Joe Brenton comments on A Model-based Approach to AI Existential Risk

Joe Brenton 25 Aug 2023 12:14 UTC
LW: 6 AF: 3
0
AF
Seems like this model has potential to drive resolution of this question on Manifold Markets to ‘yes’:
“Will Tyler Cowen agree that an ‘actual mathematical model’ for AI X-Risk has been developed by October 15, 2023?”
https://manifold.markets/JoeBrenton/will-tyler-cowen-agree-that-an-actu?r=Sm9lQnJlbnRvbg
- Sammy Martin 25 Aug 2023 13:00 UTC
  LW: 2 AF: 1
  0
  AF Parent
  Oh, we’ve been writing up these concerns for 20 years and no one listens to us.′ My view is quite different.
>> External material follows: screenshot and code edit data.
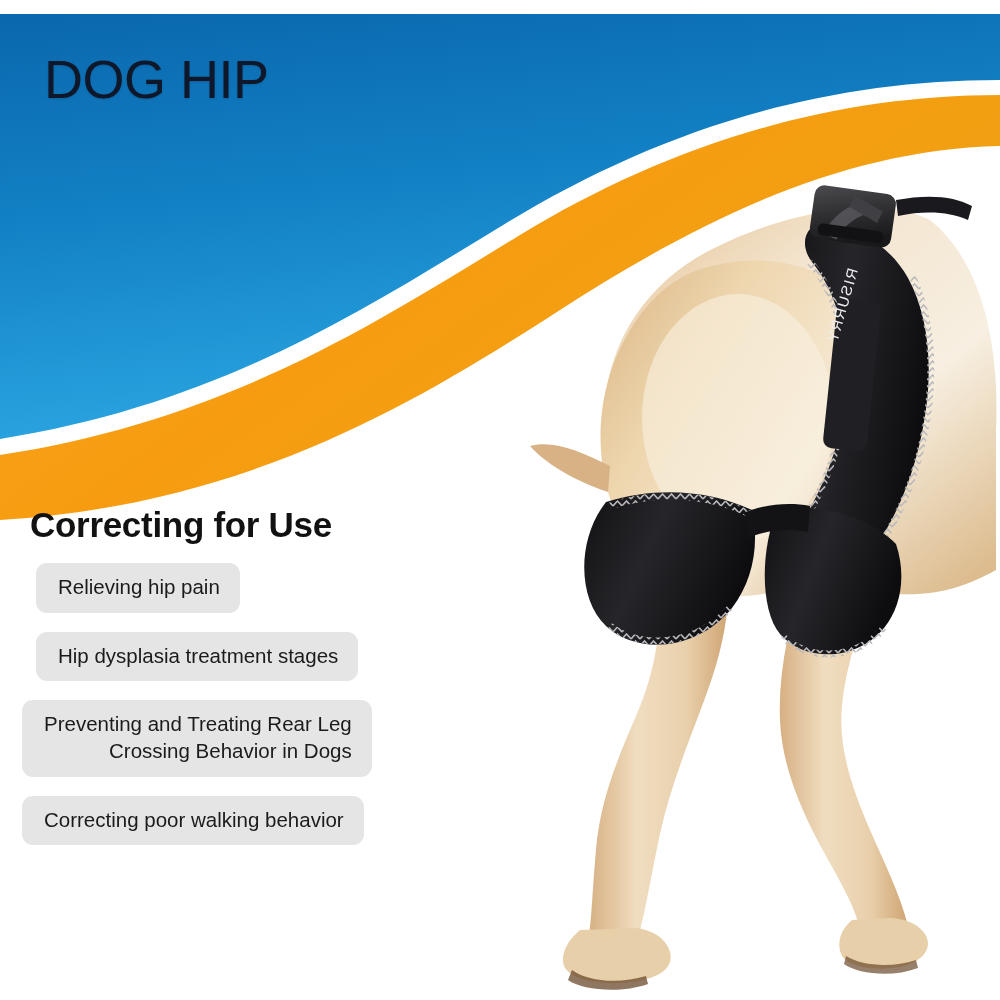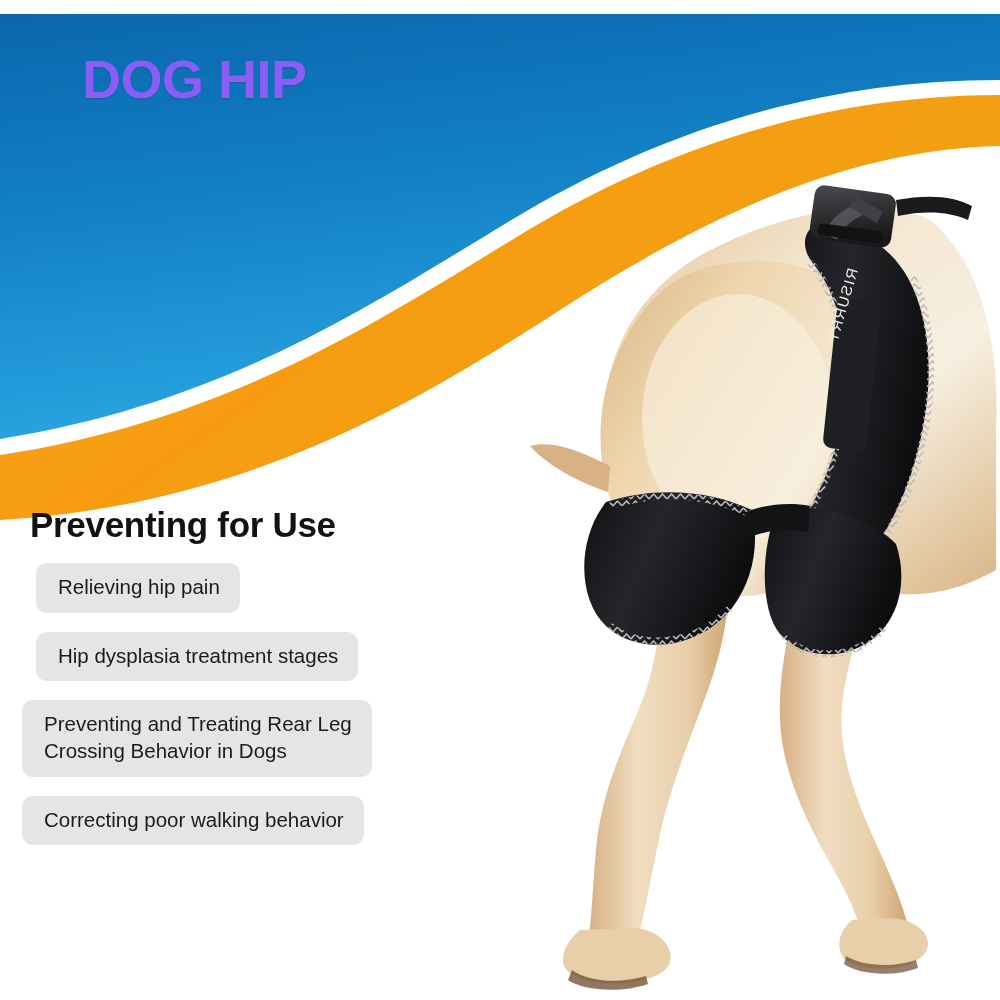"DOG HIP" .headline { color: #8b5cf6 -> #0f172a; font-weight: bold -> normal; margin-left: 38px -> none }
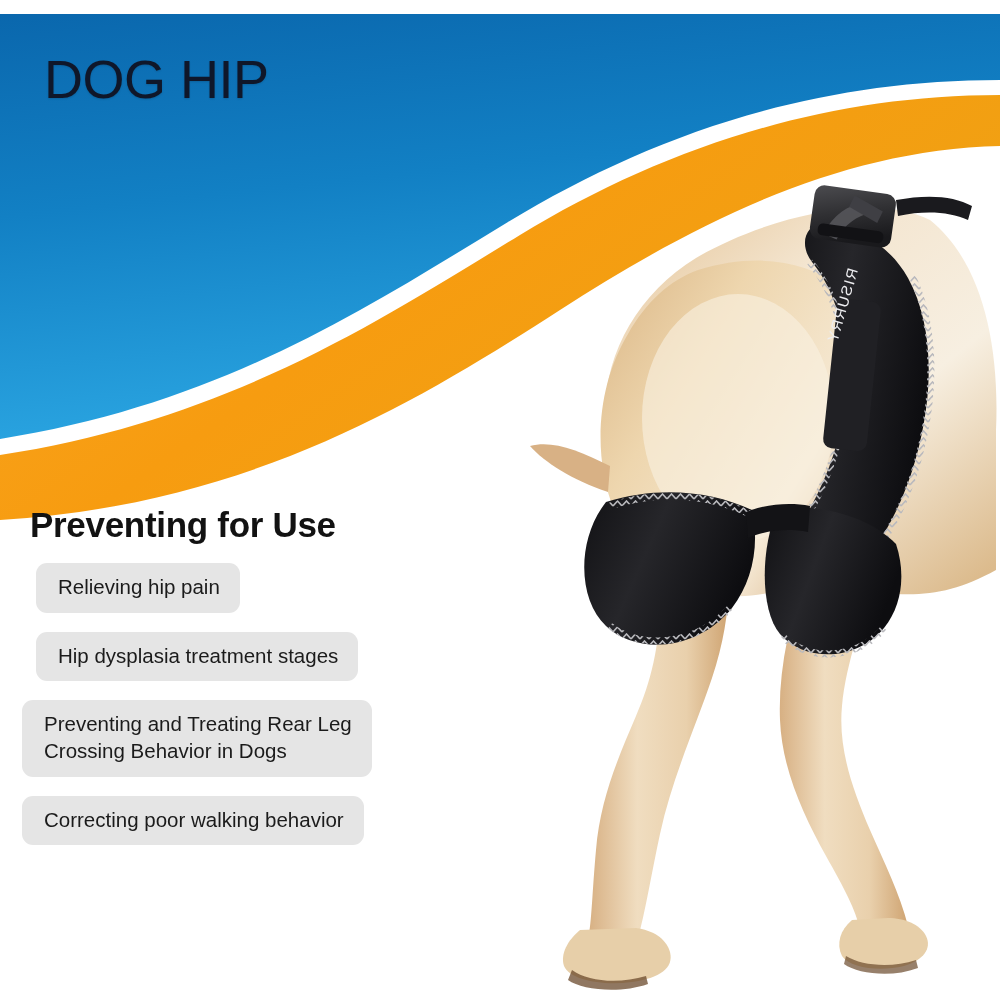"Preventing for Use" div.section-title { text: Preventing -> Correcting }
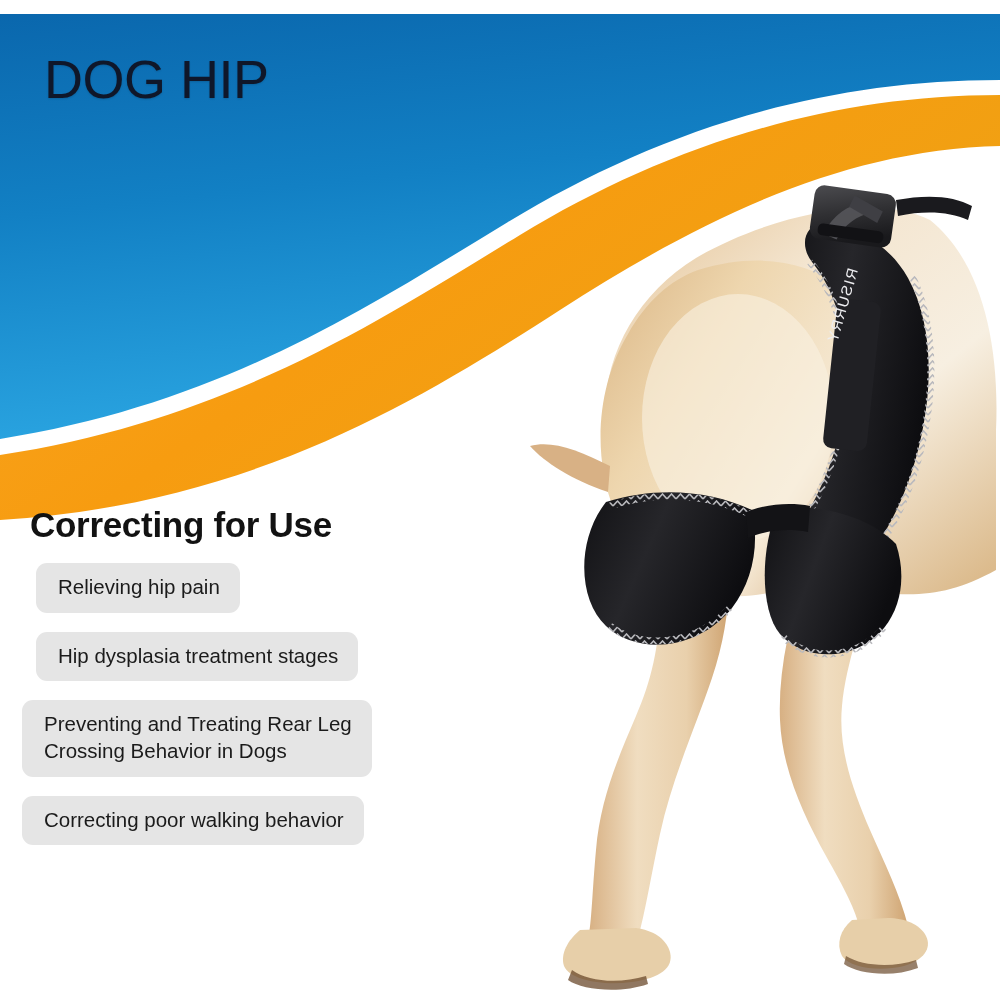"Relieving hip pain" .chips { text-align: none -> right }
I put out a call and asked a lot of people I know, well-informed people, ‘Is there any actual mathematical model of this process of how the world is supposed to end?’...So, when it comes to AGI and existential risk, it turns out as best I can ascertain, in the 20 years or so we’ve been talking about this seriously, there isn’t a single model done.
  I think that MTAIR plausibly is a model of the ‘process of how the world is supposed to end’, in the sense that it runs through causal steps where each individual thing is conditioned on the previous thing (APS is developed, APS is misaligned, given misalignment it causes damage on deployment, given that the damage is unrecoverable), and for some of those inputs your probabilities and uncertainty distribution could itself come from a detailed causal model (e.g. you can look at the Direct Approach for the first two questions.
  For the later questions, like e.g. what’s the probability that an unaligned APS can inflict large disasters given that it is deployed, we can enumerate ways that it could happen in detail but to assess their probability you’d need to do a risk assessment with experts not produce a mathematical model.
  E.g. you wouldn’t have a “mathematical model” of how likely a US-China war over Taiwan is, you’d do wargaming and ask experts or maybe superforecasters. Similarly, for the example that he gave which was COVID there was a part of this that was a straightforward SEIR model and then a part that was more sociological talking about how the public response works (though of course a lot of the “behavioral science” then turned out to be wrong!).
  So a correct ‘mathematical model of the process’ if we’re being fair, would use explicit technical models for technical questions and for sociological/political/wargaming questions you’d use other methods. I don’t think he’d say that there’s no ‘mathematical model’ of nuclear war because while we have mathematical models of how fission and fusion works, we don’t have any for how likely it is that e.g. Iran’s leadership decides to start building nuclear weapons.
  I think Tyler Cowen would accept that as sufficiently rigorous in that domain, and I believe that the earlier purely technical questions can be obtained from explicit models. One addition that could strengthen the model is to explicitly spell out different scenarios for each step (e.g. APS causes damage via autonomous weapons, economic disruption, etc). But the core framework seems sufficient as is, and also those concerns have been explained in other places.
  What do you think?
  - Dave Orr 25 Aug 2023 16:16 UTC
    3 points
    0
    Parent
    I think that Tyler is thinking more of an economic type model that looks at the incentives of various actors and uses that to understand what might go wrong and why. I predict that he would look at this model and say, “misaligned AI can cause catastrophes” is the hand-wavy bit that he would like to see an actual model of.
    I’m not an economist (is IANAE a known initialization yet?), but it would probably include things like the AI labs, the AIs, and potentially regulators or hackers/thieves, try to understand and model their incentives and behaviors, and see what comes out of that. It’s less about subjective probabilities from experts and more about trying to understand the forces acting on the players and how they respond to them.
    - Sammy Martin 26 Aug 2023 18:12 UTC
      2 points
      0
      Parent
      I guess it is down to Tyler’s personal opinion, but would he accept asking IR and defense policy experts on the chance of a war with China as an acceptable strategy or would he insist on mathematical models of their behaviors and responses? To me it’s clearly the wrong tool, just as in the climate impacts literature we can’t get economic models of e.g. how governments might respond to waves of climate refugees but can consult experts on it.
      - Dave Orr 26 Aug 2023 18:17 UTC
        4 points
        0
        Parent
        I just think that to an economist, models and survey results are different things, and he’s not asking for the latter.